Shakespeare’s plays are, at best, a little complicated.

At worst, they are a perplexing jumble of non-words and should automatically be tossed into the flames. I spend much of my time hunting for Shakespeare lines that I can take to fit my own sinister intentions out of context, so we know this well.

But some of the plays by Shakespeare are better than some to sound right of. I have graded them in order of how open they are to the modern, hardly even reader for your comfort.

Disclaimer: We haven’t listed any of Bard’s plays, but we believe we can all accept that at least a few of them have been recorded. Throughout your research, we have sought to incorporate the ones you’ll most likely come into. We did not include Timon of Athens, for starters, and no one on earth is reading this.

Romeo Juliet

Romeo and Juliet 

Easiest

Credit: Media for Relativity

There are no subplots; it is just a short ride from Spot To spot, with Stage A “falling in love with a girl you barely saw at a gathering once” and Point B representing “Death Encompasses Everyone.”

Look, faking your own demise when it comes to unnecessarily active parents is (just about) not the answer. (Almost. I don’t understand your life, and I’m not going to try to.) That said, it should not be argued that as a play, if not as a how-to guide for resolving disputes, Romeo and Juliet are probably comfortable. There’s an explanation of why every English class in America is on the curriculum. It’s not just because it is so approachable, and we’ve all seen it.

Much Ado about nothing the movie

Much Ado About Nothing

Credit goes to Fox’s 20th Century.

You’ve seen this film before. We are going to bet my name on that.

Much Ado About Nothing is an Elizabethan rom-com, except that rather than two couples rushing into each other’s embrace at the airport to a generic pop song’s soaring tune, there’s a man who feels his true love is extinct only to find that-surprise! She’s alive and married to them!
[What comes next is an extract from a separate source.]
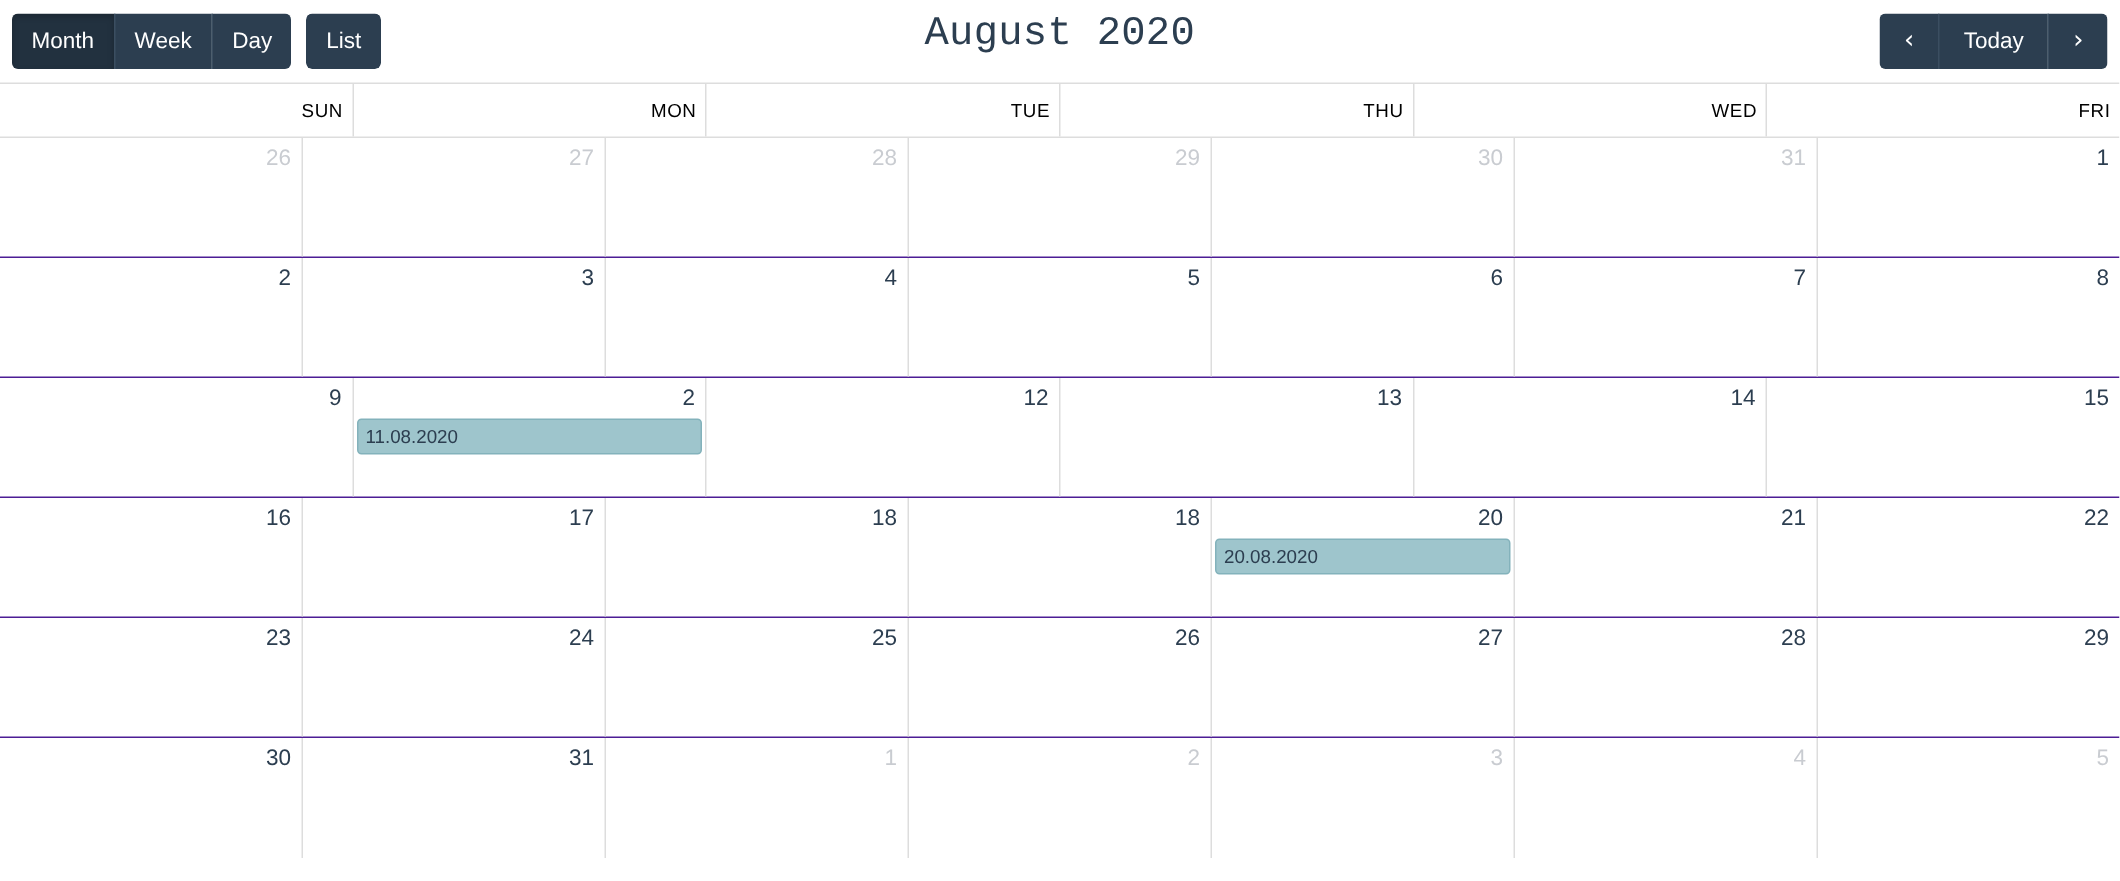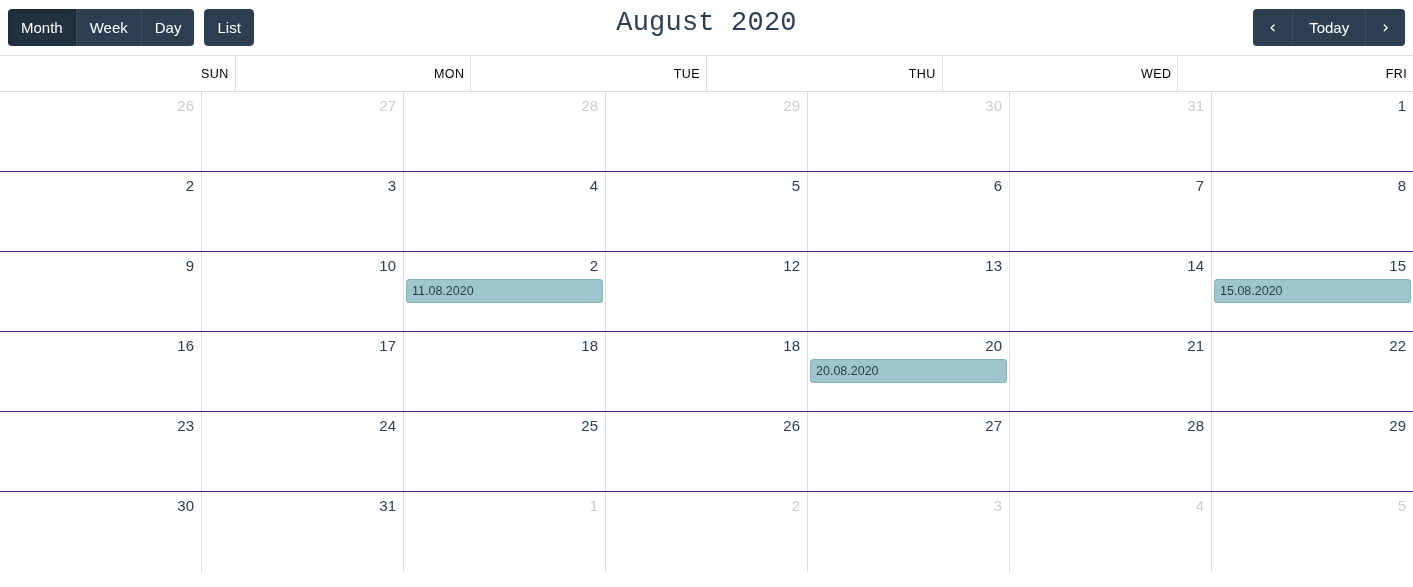"10" div.cal-cell { html: <div> <div>10</div> </div> -> none }
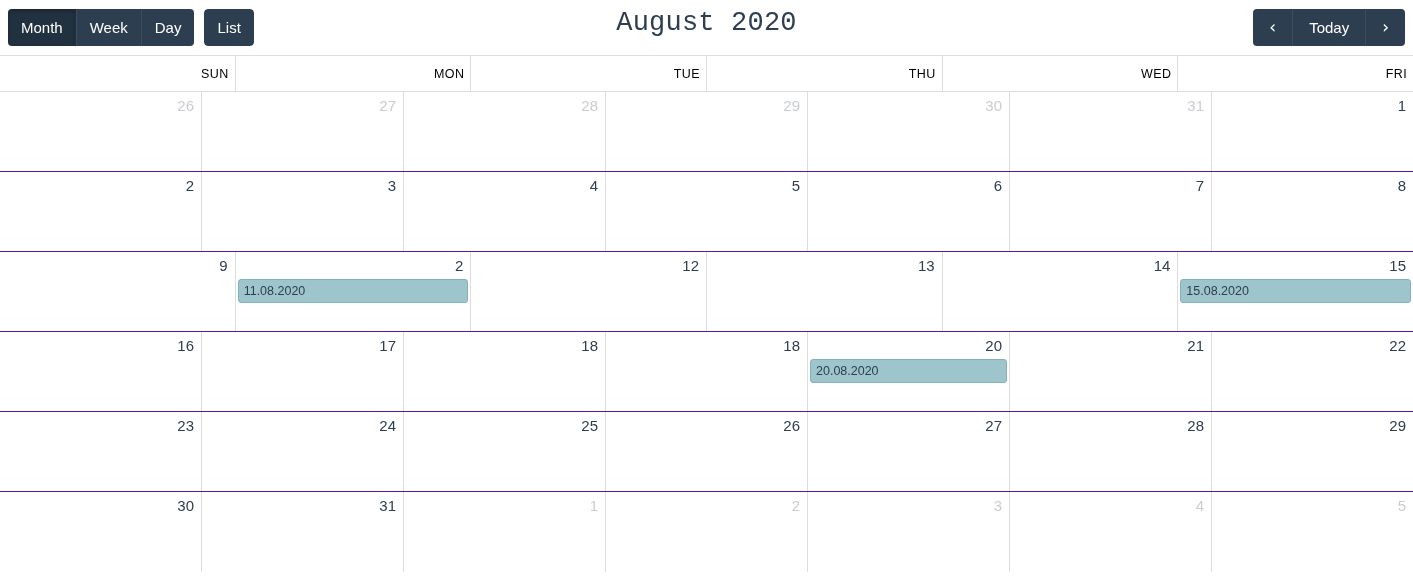"15.08.2020" div.events { html: <div> <div>15.08.2020</div> </div> -> none }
Literally, Much Ado has it all: gala balls, flirting, archaic gender stereotypes, and someone trying to fake their own death to teach lessons to somebody else. This was a light-hearted romp in Shakespeare’s day, and it’s relatively easy to swallow as a play.

Twelfth Night the movie

Twelfth Night

Credit goes to Dreamworks.

This is your typical boy who meets a girl, a girl who falls in love with a boy, but a girl who disguises herself as a male. Boy falls in love with this girl then (but not the first girl, another one); this girl, sadly, is in love with the first girl, thinking that she is a gorgeous stud. The first girl’s twin brother finally returns, discovering that he didn’t actually die in the shipwreck (there was a shipwreck, by the way), but everyone ends up satisfied.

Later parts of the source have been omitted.